Однако дух историзма благодаря событиям конца XVIII — начала XIX в. уже слишком прочно проник в сознание мыслящей Англии, чтобы герой не показался смешным в одежде греков или римлян; сделать же его современником, во фраке, шейном платке и шляпе с высокой тульей Байрон не мог — для этого у него слишком сильны были еще классицистические понятия о «высоком» и «низменном» в литературе. Между тем герои в средневековом или ренессансном облачении уже появились к тому времени в английской литературе — по крайней мере там, где действие (как в «Чайльд-Гарольде») происходило в еще «экзотических» странах, где были живы пережитки средневековых нравов и средневековой тирании, — в Италии и Испании: это были герои «готических» романов Анны Радклиф и ей подобных «предромантических» авторов.

Средневековый антураж вводил в британскую литературу и такой рационалистический и во многом близкий Байрону в своей эстетике автор, как Вальтер Скотт; в его поэзии мы найдем и загадочного героя с могучей душою, рыцаря Мармиона.

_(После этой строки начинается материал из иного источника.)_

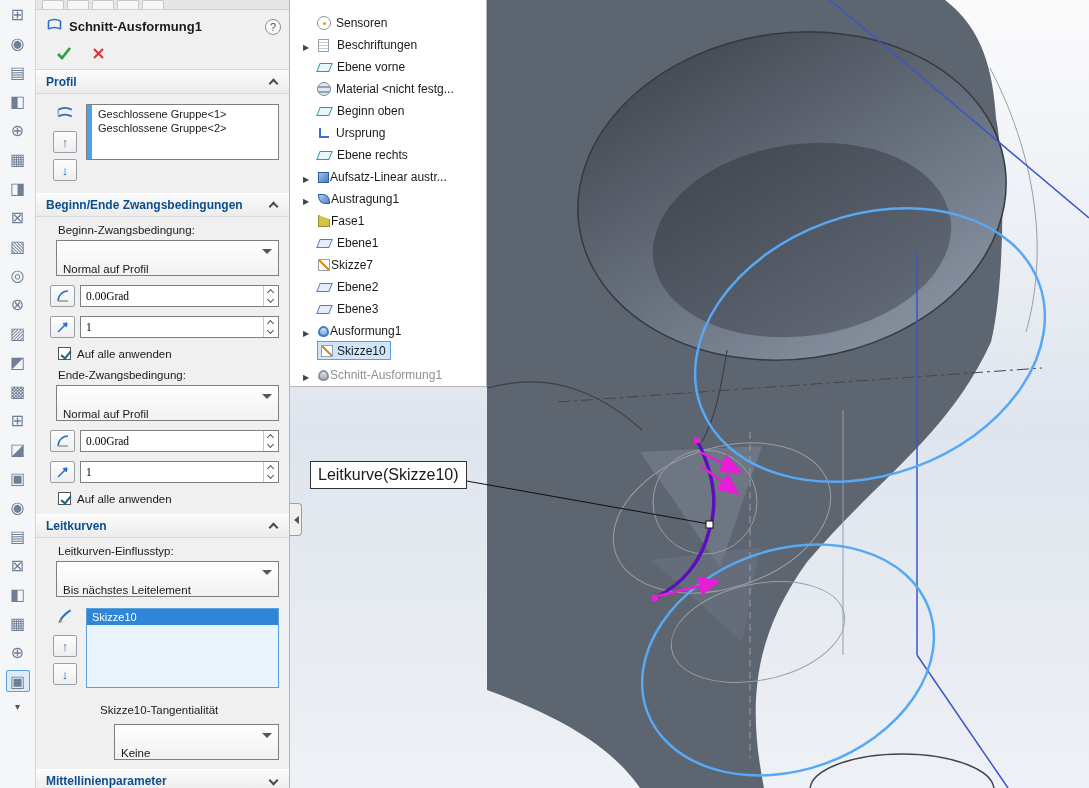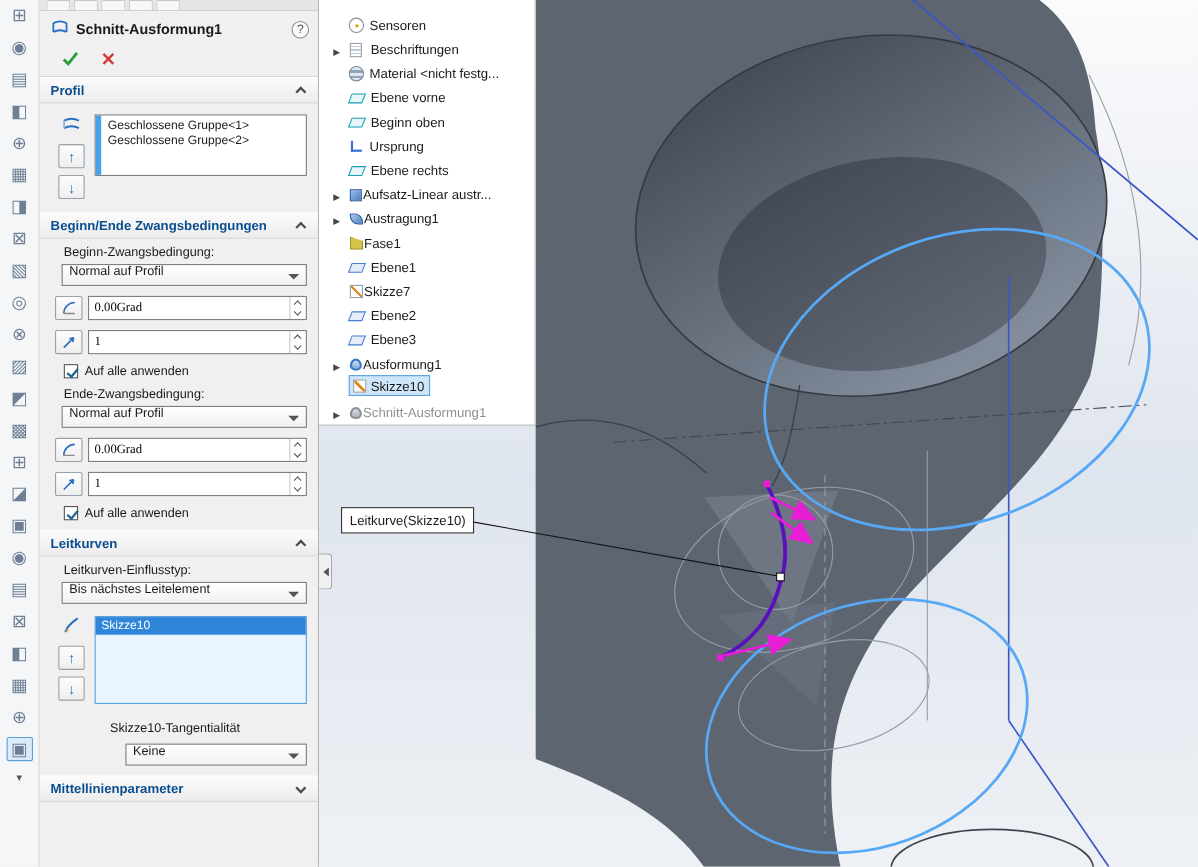--- a/index.html
+++ b/index.html
@@ -30,21 +30,21 @@
   .col-btns{display:flex;flex-direction:column;gap:6px;align-items:center;width:26px}
   .arr-btn{width:24px;height:22px;border:1px solid #9aa0a6;background:linear-gradient(#fdfdfd,#eee);color:#2a6fc2;font-weight:bold;font-size:13px;cursor:pointer;border-radius:2px}
   .pm-list{flex:1;height:56px;background:#fff;border:1px solid #7f7f7f;display:flex}
   .pm-list .stripe{width:5px;flex:none}
   .stripe.blue{background:var(--stripe-blue)}
   .stripe.purple{background:var(--stripe-purple)}
   .pm-list-items{flex:1;padding:2px 0;font-size:11px}
   .pm-list-items>div{padding:1px 6px;white-space:nowrap;cursor:default}
 
   .lbl{font-size:11.5px;margin:7px 0 4px 14px}
-  .combo{height:20px;margin:0 2px 9px 12px;border:1px solid #7f7f7f;background:linear-gradient(#fff,#f1f1f1);display:flex;align-items:flex-start;padding:0 20px 0 6px;font-size:11.5px;position:relative;cursor:pointer}
+  .combo{height:36px;margin:0 2px 9px 12px;border:1px solid #7f7f7f;background:linear-gradient(#fff,#f1f1f1);display:flex;align-items:flex-end;padding:0 20px 0 6px;font-size:11.5px;position:relative;cursor:pointer}
   .combo::after{content:'';position:absolute;right:6px;top:8px;border:5px solid transparent;border-top:5px solid #555}
   .combo.indent{margin-left:70px}
 
   .spin-row{display:flex;gap:5px;margin:0 2px 9px 6px;align-items:center}
   .mini-btn{width:25px;height:22px;border:1px solid #9aa0a6;background:linear-gradient(#fdfdfd,#eee);cursor:pointer;display:flex;align-items:center;justify-content:center;border-radius:2px;flex:none}
   .spin{flex:1;display:flex;height:22px;border:1px solid #7f7f7f;background:#fff}
   .spin input{flex:1;border:none;outline:none;font-size:11.5px;padding:0 5px;background:transparent;font-family:Liberation Serif, serif}
   .spin-btns{width:15px;border-left:1px solid #c8c8c8;display:flex;flex-direction:column;cursor:pointer}
   .spin-btns i{flex:1;position:relative}
   .spin-btns i::after{content:'';position:absolute;left:4px;border:solid #555;border-width:0 1.5px 1.5px 0;padding:2px}
@@ -70,21 +70,21 @@
   .viewport svg{position:absolute;left:0;top:0}
   .model-body{fill:var(--model-gray)}
   .edge-dark{stroke:#3a404a;stroke-width:1.2;fill:none}
   .constr{stroke:#989ea6;stroke-width:1;fill:none}
   .edge-blue{stroke:var(--edge-blue);stroke-width:1.5;fill:none}
   .profile{stroke:var(--profile-blue);stroke-width:2.5;fill:none}
   .guide{stroke:var(--guide-purple);stroke-width:3.5;fill:none}
   .marrow{stroke:var(--arrow-magenta);stroke-width:2.5;fill:none}
   .magenta-fill{fill:var(--arrow-magenta)}
 
-  .callout{position:absolute;left:310px;top:461px;z-index:6;background:#fff;border:1px solid #333;padding:4px 7px;font-size:12px;white-space:nowrap;cursor:pointer}
+  .callout{position:absolute;left:310px;top:461px;z-index:6;background:#fff;border:1px solid #333;padding:4px 7px;font-size:16px;white-space:nowrap;cursor:pointer}
 
   
   .tree{position:absolute;left:290px;top:0;width:197px;height:387px;background:#fff;border-right:1px solid #b5b5b5;border-bottom:1px solid #b5b5b5;z-index:7;padding-top:8px;overflow:hidden}
   .trow{display:flex;align-items:flex-end;height:22px;padding-left:13px;cursor:pointer;white-space:nowrap}
   .tarrow{width:14px;font-size:8px;color:#444;flex:none}
   .ticon{width:14px;height:14px;margin-right:5px;position:relative;flex:none}
   .tlabel{font-size:12px}
   .trow.gray .tlabel{color:#909090}
   .hl{display:flex;align-items:center;background:var(--selection-fill);border:1px solid var(--selection-border);height:19px;padding:0 4px 0 2px}
   .hl .ticon{margin-right:4px}
@@ -369,27 +369,27 @@
       <span class="ticon i-sensor"></span>
       <span class="tlabel">Sensoren</span>
     </div>
   <div class="trow">
       <span class="tarrow">▶</span>
       <span class="ticon i-annot"></span>
       <span class="tlabel">Beschriftungen</span>
     </div>
   <div class="trow">
       <span class="tarrow"></span>
+      <span class="ticon i-plane"></span>
+      <span class="tlabel">Ebene vorne</span>
+    </div>
+  <div class="trow">
+      <span class="tarrow"></span>
       <span class="ticon i-material"></span>
       <span class="tlabel">Material &lt;nicht festg...</span>
-    </div>
-  <div class="trow">
-      <span class="tarrow"></span>
-      <span class="ticon i-plane"></span>
-      <span class="tlabel">Ebene vorne</span>
     </div>
   <div class="trow">
       <span class="tarrow"></span>
       <span class="ticon i-plane"></span>
       <span class="tlabel">Beginn oben</span>
     </div>
   <div class="trow">
       <span class="tarrow"></span>
       <span class="ticon i-origin"></span>
       <span class="tlabel">Ursprung</span>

Несмотря на классическое образование и пристрастия, Байрон впитал впечатления не от одного лишь классицизма, но и от сентиментализма и от предромаитизма. Разнообразию этих впечатлений, несомненно, содействовала его предварительная работа к «Английским бардам». Оставаясь почти чуждым веяниям современного ему раннего романтизма в том виде, как си складывался в поэзии Вордсворта и Кольриджа, подвергших критике как результаты Французской буржуазной революции, так и обосновавшую ее философию, Байрон и сам не мог не продумывать заново уроки своей исторической эпохи, хотя и делал это на свой лад, шел своим путем, отталкиваясь от готовых достижений различных литературных школ ушедшего XVIII в. Но если романтизм как литературное направление начала XIX в. — это прежде всего идейное и эмоциональное переосмысление века Просвещения и французской революции, то Байрон был таким же создателем романтизма, как и старшие английские романтики. Разочарованность Чайльд-Гарольда — это разочарованность его автора в историческом опыте эпохи. В поисках необходимого нового опыта и новых идей Байрон окунулся в жизнь иных стран и историю иную, чем история его собственной страны; именно поэтому его переосмысление уроков прошлого и настоящего имело впоследствии в масштабе общемирового романтического движения неизмеримо больший отклик (несмотря на тесные связи с классицизмом, которые Байрон так никогда и не порвал), чем творчество более последовательных романтиков Англии, таких, как Кольридж и Вордсворт, Шелли и Китс. Путь к освоению этого нового опыта шел для Байрона через «Паломничество Чайльд-Гарольда», через преодоление условностей классицизма и «готического романа», через создание нового героя, разочарованного и мрачного.

2

Унынию Гарольда, его равнодушию к красоте, надеждам, «навеки погребенным в роскошной могиле Порока», «каинову проклятью, написанному на его увядшем челе ненавидящим жизнь мраком», посвящены строфы 82–84. Вероятно, они больше всего способствовали тому представлению об «угрюмом, томном» Гарольде, которое было широко распространено в Англии и далеко за ее пределами. Этому представлению соответствуют и вложенные в уста героя стансы «Инесе» (То Inez):

Томим сердечной пустотой,

Делю я жребий Агасфера.

И в жизнь за гробовой чертой

И в эту жизнь иссякла вера.

Бегу от самого себя,

Ищу забвенья, но со много

Мой демон злобный — мысль моя,

И в сердце места нет покою.

(Перевод В. Левина)

Гарольд кончает уверением, что не скажет прекрасной девушке о причинах своих мук — она не должна увидеть ад, таящийся в его душе[41].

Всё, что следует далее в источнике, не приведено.